[INPUT]

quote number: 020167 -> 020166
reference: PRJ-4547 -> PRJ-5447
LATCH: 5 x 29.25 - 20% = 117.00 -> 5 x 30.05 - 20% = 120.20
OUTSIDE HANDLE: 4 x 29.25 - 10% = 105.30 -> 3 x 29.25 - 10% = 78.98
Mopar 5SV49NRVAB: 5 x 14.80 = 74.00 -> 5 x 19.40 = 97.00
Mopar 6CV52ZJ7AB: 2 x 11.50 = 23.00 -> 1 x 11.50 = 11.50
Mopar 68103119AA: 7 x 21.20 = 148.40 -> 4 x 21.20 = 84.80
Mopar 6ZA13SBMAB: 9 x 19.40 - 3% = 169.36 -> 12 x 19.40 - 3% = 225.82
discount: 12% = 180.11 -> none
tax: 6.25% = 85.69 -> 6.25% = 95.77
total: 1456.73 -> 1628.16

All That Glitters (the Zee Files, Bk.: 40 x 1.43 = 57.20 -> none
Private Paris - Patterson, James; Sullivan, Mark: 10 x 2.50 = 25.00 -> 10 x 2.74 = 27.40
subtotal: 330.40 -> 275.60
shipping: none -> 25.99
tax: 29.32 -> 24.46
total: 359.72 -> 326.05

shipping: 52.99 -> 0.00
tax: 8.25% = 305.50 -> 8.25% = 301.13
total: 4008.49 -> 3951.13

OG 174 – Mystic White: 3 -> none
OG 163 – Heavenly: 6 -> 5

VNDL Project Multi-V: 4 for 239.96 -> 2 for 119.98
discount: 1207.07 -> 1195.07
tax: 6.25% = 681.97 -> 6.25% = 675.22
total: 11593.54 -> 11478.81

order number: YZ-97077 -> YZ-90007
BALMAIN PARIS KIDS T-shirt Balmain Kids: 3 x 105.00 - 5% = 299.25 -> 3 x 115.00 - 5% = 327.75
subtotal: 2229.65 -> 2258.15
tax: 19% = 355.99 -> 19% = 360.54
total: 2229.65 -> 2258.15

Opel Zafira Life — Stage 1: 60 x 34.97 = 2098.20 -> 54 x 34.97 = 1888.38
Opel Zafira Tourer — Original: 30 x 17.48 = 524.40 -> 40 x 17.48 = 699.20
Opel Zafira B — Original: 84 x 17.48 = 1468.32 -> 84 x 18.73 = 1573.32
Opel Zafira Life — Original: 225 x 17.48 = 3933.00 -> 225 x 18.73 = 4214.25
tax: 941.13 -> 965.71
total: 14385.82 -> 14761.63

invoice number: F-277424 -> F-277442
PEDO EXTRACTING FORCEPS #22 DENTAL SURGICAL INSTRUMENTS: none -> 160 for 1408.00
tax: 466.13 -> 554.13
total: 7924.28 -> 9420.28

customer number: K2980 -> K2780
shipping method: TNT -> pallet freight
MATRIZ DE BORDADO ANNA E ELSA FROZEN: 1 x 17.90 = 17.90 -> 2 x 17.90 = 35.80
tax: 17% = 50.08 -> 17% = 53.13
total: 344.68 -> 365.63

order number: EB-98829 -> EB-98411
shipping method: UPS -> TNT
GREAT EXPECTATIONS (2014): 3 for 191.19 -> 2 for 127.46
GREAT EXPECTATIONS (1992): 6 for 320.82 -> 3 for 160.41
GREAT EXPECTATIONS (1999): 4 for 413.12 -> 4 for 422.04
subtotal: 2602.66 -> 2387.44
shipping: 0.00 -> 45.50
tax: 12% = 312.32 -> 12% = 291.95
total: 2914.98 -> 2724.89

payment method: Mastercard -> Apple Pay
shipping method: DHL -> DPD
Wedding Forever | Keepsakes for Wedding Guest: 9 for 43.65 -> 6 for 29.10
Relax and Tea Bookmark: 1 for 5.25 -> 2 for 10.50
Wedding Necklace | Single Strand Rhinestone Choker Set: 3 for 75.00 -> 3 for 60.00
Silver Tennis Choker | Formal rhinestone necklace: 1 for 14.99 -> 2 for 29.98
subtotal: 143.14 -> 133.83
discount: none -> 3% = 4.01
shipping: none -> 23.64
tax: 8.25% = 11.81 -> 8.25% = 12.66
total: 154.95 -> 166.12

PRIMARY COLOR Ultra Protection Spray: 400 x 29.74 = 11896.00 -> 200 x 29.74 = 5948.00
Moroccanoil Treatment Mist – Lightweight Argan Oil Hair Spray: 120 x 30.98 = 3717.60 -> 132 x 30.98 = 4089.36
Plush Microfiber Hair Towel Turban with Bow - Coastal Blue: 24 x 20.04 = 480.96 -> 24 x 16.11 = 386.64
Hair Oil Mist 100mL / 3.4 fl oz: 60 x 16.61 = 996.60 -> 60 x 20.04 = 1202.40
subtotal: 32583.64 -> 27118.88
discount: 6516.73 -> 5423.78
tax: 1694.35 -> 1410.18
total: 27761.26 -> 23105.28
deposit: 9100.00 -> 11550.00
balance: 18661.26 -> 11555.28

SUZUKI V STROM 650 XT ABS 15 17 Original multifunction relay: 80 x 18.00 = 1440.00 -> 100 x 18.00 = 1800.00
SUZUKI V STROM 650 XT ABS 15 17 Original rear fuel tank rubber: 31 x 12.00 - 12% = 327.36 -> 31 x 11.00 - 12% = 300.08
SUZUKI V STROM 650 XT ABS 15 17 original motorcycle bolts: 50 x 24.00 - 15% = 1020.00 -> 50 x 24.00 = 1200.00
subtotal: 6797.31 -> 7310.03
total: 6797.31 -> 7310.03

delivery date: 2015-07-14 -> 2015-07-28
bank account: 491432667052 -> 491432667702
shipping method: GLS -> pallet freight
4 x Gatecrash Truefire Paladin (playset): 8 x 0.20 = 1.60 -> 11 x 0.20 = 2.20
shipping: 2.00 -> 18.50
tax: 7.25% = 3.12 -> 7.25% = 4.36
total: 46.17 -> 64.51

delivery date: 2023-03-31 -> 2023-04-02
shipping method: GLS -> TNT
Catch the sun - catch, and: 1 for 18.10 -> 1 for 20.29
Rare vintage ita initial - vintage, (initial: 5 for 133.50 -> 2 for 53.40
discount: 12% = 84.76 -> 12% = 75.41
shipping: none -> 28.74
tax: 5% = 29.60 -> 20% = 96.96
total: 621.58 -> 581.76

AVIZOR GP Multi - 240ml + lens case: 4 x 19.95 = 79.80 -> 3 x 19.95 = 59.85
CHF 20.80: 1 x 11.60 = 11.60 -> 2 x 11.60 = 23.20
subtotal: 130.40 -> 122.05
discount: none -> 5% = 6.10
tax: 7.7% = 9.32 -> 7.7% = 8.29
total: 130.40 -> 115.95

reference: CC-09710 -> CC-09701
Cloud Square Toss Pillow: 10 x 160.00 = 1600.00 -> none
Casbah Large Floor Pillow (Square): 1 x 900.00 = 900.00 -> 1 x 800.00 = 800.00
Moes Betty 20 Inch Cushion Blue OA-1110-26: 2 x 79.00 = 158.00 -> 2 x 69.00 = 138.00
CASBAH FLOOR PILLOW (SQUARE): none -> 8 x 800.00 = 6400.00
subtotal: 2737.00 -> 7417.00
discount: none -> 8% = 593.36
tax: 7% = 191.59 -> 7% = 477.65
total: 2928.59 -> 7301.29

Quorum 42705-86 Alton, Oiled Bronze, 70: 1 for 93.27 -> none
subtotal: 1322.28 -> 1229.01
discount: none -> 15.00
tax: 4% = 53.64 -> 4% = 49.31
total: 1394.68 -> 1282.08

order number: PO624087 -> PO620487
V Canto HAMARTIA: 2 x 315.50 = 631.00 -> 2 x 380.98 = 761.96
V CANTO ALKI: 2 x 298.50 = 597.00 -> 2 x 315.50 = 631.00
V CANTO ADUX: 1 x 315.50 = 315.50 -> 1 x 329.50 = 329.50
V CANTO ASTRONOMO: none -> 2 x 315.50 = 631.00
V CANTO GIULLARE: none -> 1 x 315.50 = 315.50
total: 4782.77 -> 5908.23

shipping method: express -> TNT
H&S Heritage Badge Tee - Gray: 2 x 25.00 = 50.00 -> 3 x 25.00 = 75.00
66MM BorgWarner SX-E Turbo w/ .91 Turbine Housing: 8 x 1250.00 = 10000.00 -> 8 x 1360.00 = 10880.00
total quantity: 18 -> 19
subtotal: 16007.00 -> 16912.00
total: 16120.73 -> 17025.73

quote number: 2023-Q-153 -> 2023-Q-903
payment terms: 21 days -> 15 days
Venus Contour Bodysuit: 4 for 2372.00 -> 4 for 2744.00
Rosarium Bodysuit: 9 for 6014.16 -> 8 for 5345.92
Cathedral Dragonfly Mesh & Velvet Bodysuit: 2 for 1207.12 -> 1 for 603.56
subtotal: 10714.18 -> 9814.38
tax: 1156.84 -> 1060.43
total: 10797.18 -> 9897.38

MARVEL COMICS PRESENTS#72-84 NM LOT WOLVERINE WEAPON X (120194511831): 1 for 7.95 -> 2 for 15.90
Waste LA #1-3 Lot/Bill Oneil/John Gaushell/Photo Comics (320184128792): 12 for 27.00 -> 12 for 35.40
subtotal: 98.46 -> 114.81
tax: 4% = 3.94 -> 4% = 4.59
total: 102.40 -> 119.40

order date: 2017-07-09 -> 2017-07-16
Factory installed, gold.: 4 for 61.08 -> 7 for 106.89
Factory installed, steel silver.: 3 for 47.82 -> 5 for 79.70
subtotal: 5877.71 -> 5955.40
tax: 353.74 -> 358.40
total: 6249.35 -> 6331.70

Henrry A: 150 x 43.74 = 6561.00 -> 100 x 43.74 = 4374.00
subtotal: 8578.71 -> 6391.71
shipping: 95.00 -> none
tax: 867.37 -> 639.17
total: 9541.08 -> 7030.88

[/INPUT]

→ **TO DO**:
Retype only the stretch of lines above starting at the one with "subtotal: 16007.00 -> 16912.00" and stopping at the one with "Factory installed, gold.: 4", exactly as written, with both kept.

→ **EXERCISE ANSWER**:
subtotal: 16007.00 -> 16912.00
total: 16120.73 -> 17025.73

quote number: 2023-Q-153 -> 2023-Q-903
payment terms: 21 days -> 15 days
Venus Contour Bodysuit: 4 for 2372.00 -> 4 for 2744.00
Rosarium Bodysuit: 9 for 6014.16 -> 8 for 5345.92
Cathedral Dragonfly Mesh & Velvet Bodysuit: 2 for 1207.12 -> 1 for 603.56
subtotal: 10714.18 -> 9814.38
tax: 1156.84 -> 1060.43
total: 10797.18 -> 9897.38

MARVEL COMICS PRESENTS#72-84 NM LOT WOLVERINE WEAPON X (120194511831): 1 for 7.95 -> 2 for 15.90
Waste LA #1-3 Lot/Bill Oneil/John Gaushell/Photo Comics (320184128792): 12 for 27.00 -> 12 for 35.40
subtotal: 98.46 -> 114.81
tax: 4% = 3.94 -> 4% = 4.59
total: 102.40 -> 119.40

order date: 2017-07-09 -> 2017-07-16
Factory installed, gold.: 4 for 61.08 -> 7 for 106.89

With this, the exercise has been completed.